DATA FOR PROCESSING:
┌──

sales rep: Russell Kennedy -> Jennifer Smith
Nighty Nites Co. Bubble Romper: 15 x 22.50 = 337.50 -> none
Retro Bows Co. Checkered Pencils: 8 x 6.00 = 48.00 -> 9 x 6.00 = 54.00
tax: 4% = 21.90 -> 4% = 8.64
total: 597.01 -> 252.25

└──
┌──

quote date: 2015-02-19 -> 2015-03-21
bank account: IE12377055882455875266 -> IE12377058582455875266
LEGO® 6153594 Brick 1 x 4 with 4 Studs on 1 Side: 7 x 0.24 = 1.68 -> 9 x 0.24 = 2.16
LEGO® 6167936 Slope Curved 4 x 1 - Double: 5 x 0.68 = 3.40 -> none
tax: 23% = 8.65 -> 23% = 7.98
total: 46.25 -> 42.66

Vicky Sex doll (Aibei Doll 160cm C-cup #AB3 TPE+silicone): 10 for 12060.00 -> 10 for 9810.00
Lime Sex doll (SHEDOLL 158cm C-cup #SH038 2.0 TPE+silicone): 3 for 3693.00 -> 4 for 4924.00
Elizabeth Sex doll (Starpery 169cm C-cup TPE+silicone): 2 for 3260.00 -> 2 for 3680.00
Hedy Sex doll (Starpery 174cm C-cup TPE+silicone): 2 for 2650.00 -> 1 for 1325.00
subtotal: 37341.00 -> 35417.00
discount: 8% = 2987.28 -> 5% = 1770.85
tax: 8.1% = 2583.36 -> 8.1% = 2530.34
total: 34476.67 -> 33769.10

└──
┌──

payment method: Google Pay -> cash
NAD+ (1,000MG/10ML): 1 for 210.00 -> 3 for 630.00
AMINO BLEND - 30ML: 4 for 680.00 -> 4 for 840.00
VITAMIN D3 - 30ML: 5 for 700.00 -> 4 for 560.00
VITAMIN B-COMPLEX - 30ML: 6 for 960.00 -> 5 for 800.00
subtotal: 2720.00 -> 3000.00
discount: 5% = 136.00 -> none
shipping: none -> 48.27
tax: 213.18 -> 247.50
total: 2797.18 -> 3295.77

└──

THE PROBLEM: Wherever the word "VITAMIN" turns up in a line of the entries above, copy that line.

RESULT FOR THIS EXERCISE:
VITAMIN D3 - 30ML: 5 for 700.00 -> 4 for 560.00
VITAMIN B-COMPLEX - 30ML: 6 for 960.00 -> 5 for 800.00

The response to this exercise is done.